> Source information:
################
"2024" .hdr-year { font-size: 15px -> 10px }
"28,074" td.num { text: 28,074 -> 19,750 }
################
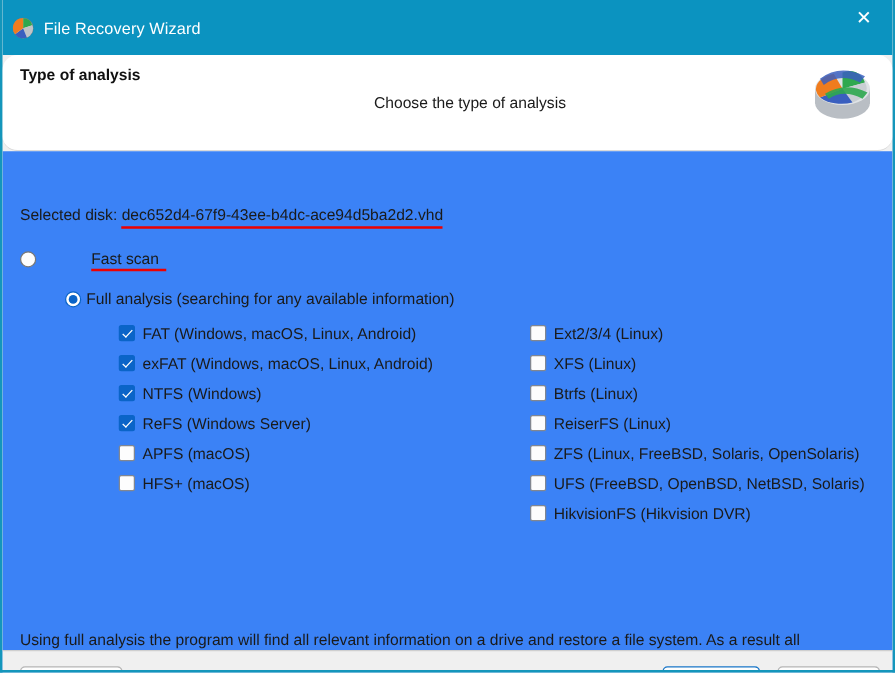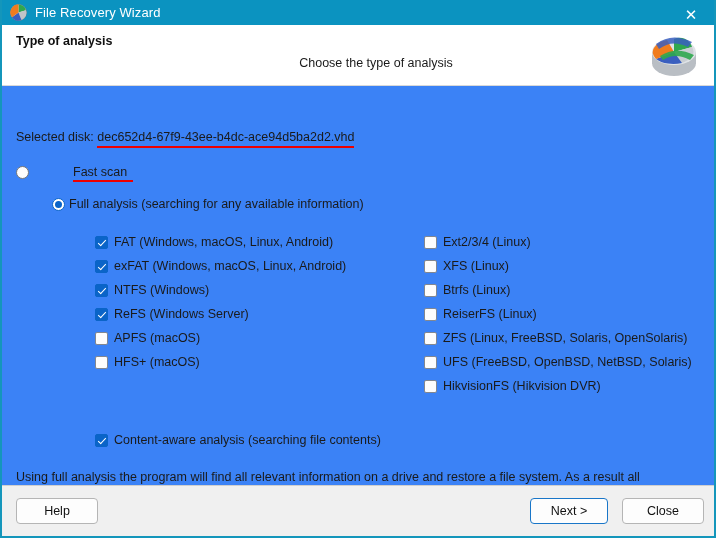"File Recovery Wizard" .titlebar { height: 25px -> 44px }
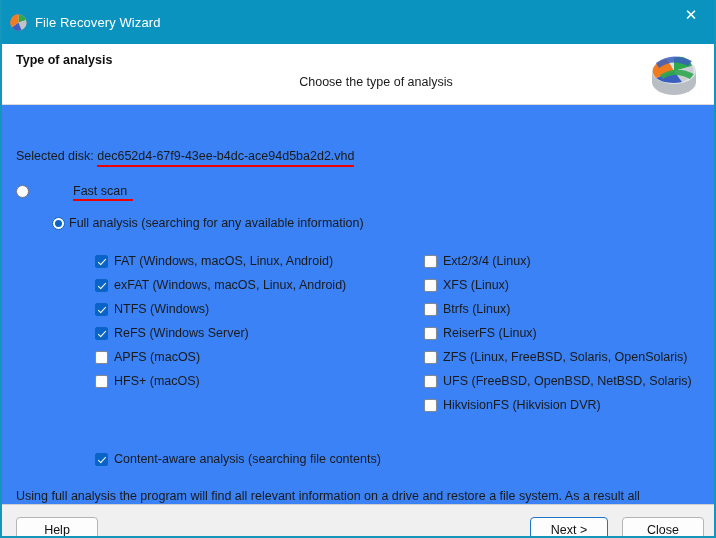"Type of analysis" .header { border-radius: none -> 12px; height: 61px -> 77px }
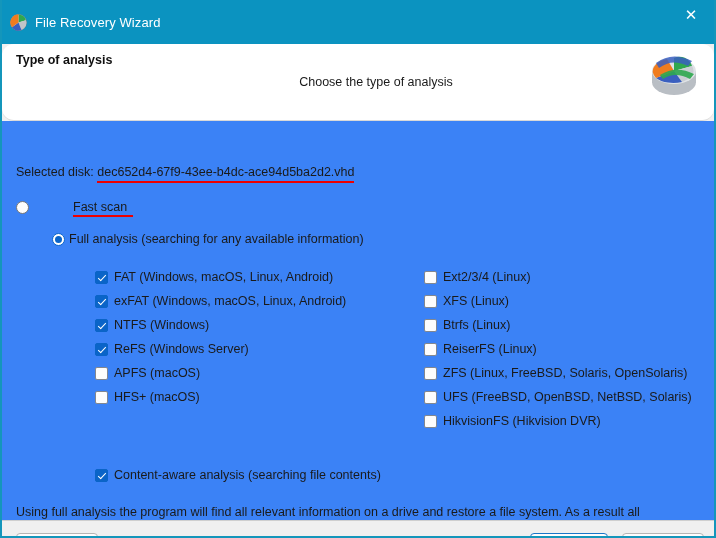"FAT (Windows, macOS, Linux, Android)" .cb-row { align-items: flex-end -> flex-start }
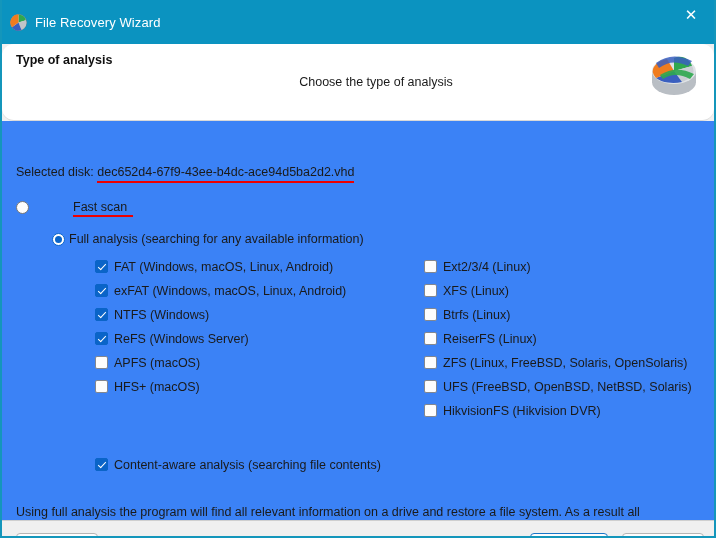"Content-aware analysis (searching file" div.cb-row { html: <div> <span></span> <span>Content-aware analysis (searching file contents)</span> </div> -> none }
################
> What you will do:
Look above for the line with "border-radius: none ->" and the line with "html: <div> <span></span>"; set down those two lines and all lines between them exactly, without pictures and without anything else.

> Answer area:
"Type of analysis" .header { border-radius: none -> 12px; height: 61px -> 77px }
"FAT (Windows, macOS, Linux, Android)" .cb-row { align-items: flex-end -> flex-start }
"Content-aware analysis (searching file" div.cb-row { html: <div> <span></span> <span>Content-aware analysis (searching file contents)</span> </div> -> none }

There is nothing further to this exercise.